:: Activity ::
Each record below should be returned exactly, with its pictures left out.

:: Before-and-after change data ::
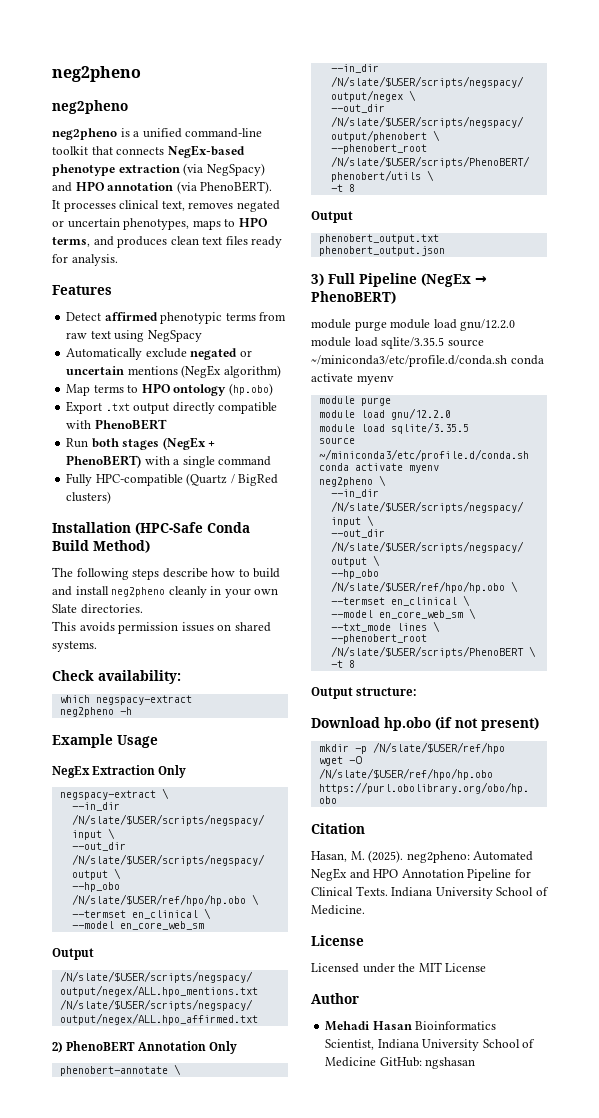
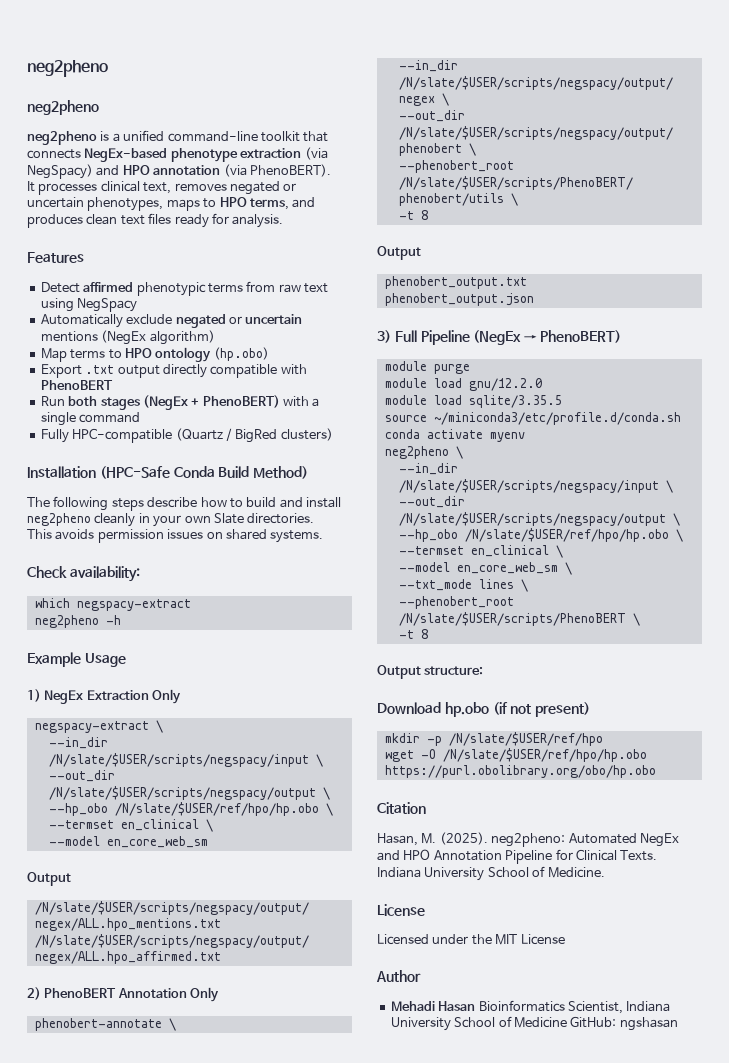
- NegEx Extraction Only
+ 1) NegEx Extraction Only
- module purge module load gnu/12.2.0 module load sqlite/3.35.5 source ~/miniconda3/etc/profile.d/conda.sh conda activate myenv

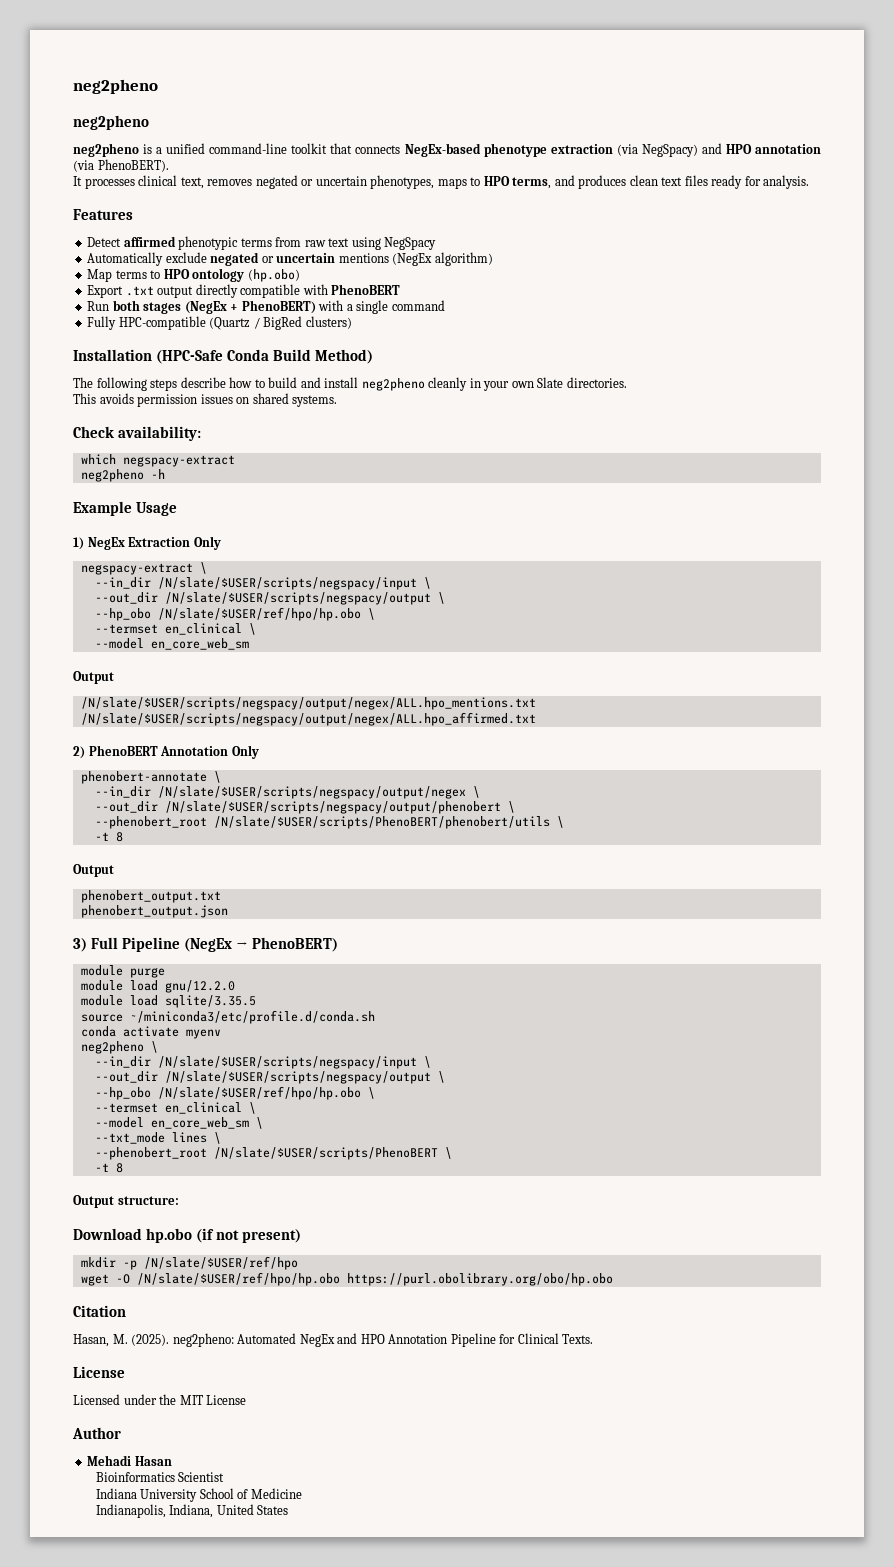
- Indiana University School of Medicine.
- Mehadi Hasan Bioinformatics Scientist, Indiana University School of Medicine GitHub: ngshasan
+ Mehadi Hasan
+ Bioinformatics Scientist
+ Indiana University School of Medicine
+ Indianapolis, Indiana, United States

:: Result for this exercise ::
- NegEx Extraction Only
+ 1) NegEx Extraction Only
- module purge module load gnu/12.2.0 module load sqlite/3.35.5 source ~/miniconda3/etc/profile.d/conda.sh conda activate myenv

- Indiana University School of Medicine.
- Mehadi Hasan Bioinformatics Scientist, Indiana University School of Medicine GitHub: ngshasan
+ Mehadi Hasan
+ Bioinformatics Scientist
+ Indiana University School of Medicine
+ Indianapolis, Indiana, United States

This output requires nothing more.